Abstract
Purpose
To assess the impact of laparoscopic extraperitoneal paraaortic staging in therapeutic planning and prognosis of patients with locally advanced cervical cancer (LACC) as compared with imaging staging.
Methods
Retrospective multicenter study of stage IB2 and IIA2 to IVA (FIGO 2009) LACC patients who were candidates for primary chemoradiotherapy. The study (surgical) group included 634 patients undergoing laparoscopic/robotic extraperitoneal paraaortic staging treated with extended-field radiotherapy (EFRT) if lymph node involvement was confirmed.

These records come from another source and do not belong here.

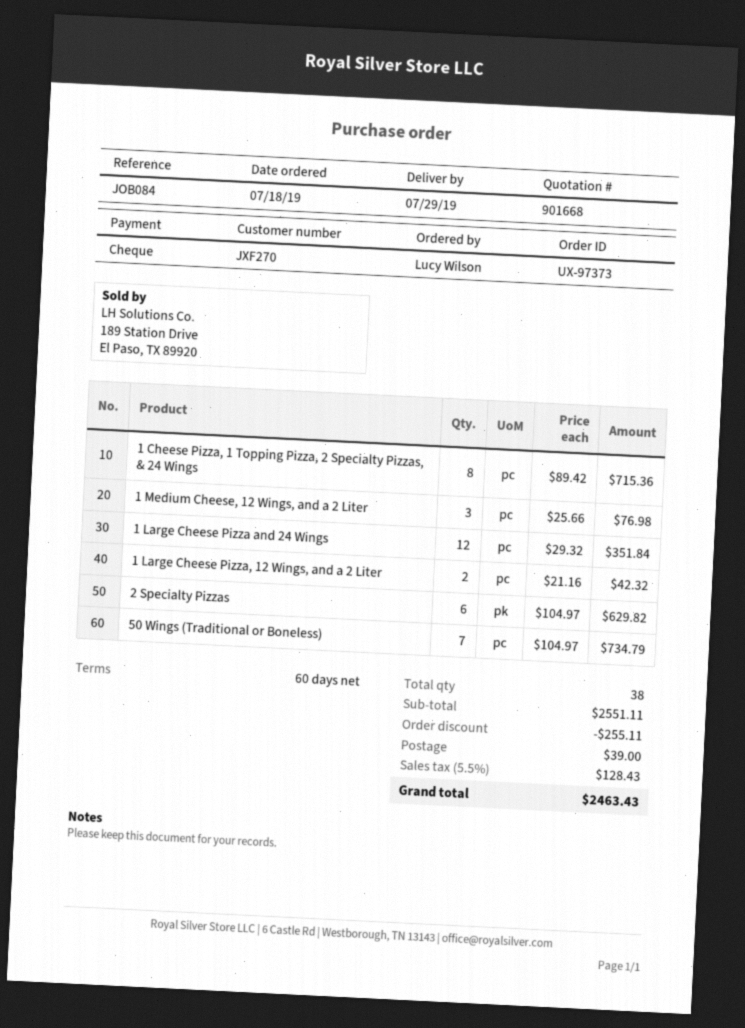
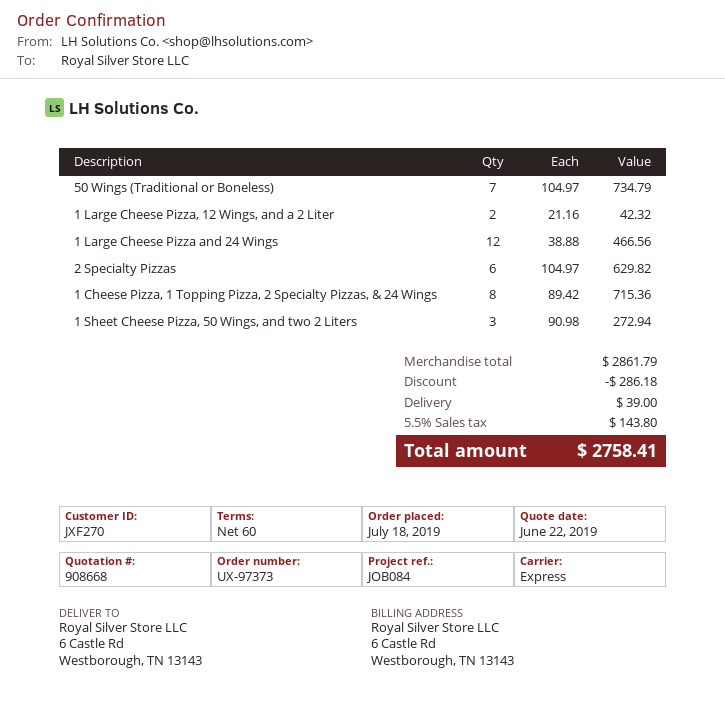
quote number: 901668 -> 908668
1 Medium Cheese, 12 Wings, and a 2 Liter: 3 x 25.66 = 76.98 -> none
1 Large Cheese Pizza and 24 Wings: 12 x 29.32 = 351.84 -> 12 x 38.88 = 466.56
1 Sheet Cheese Pizza, 50 Wings, and two 2 Liters: none -> 3 x 90.98 = 272.94
subtotal: 2551.11 -> 2861.79
discount: 255.11 -> 286.18
tax: 5.5% = 128.43 -> 5.5% = 143.80
total: 2463.43 -> 2758.41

The control (imaging) group included 288 patients treated with EFRT when lymph node involvement was suspected on positron emission tomography-computed tomography scans and/or magnetic resonance imaging.
Results
In the study group, a median of 13 (range 9–17) lymph nodes were removed, with a rate of positive paraaortic nodes of 18%, with metastatic size ≤ 5 mm in 20.4% of cases. Paraaortic EFRT was administered to 18% of patients in the study group and in 58% of controls. In 34% of patients from the surgical group, EFRT was modified according to surgical findings with respect to imaging staging. The median follow-up in the study and control groups was 3.7 and 4.8 years, respectively. In both groups, the overall survival and cancer-specific disease-free survival were similar. The time interval between diagnosis and starting EFRT was 18 days longer in the study group, without differences in overall survival as compared with controls (hazard ratio 1.00, 95% confidence interval 0.998–1.005; p = 0.307).
Conclusions
Laparoscopic extraperitoneal paraaortic staging in LACC patients is safe and modified therapeutic planning, allowing better selection of candidates for EFRT.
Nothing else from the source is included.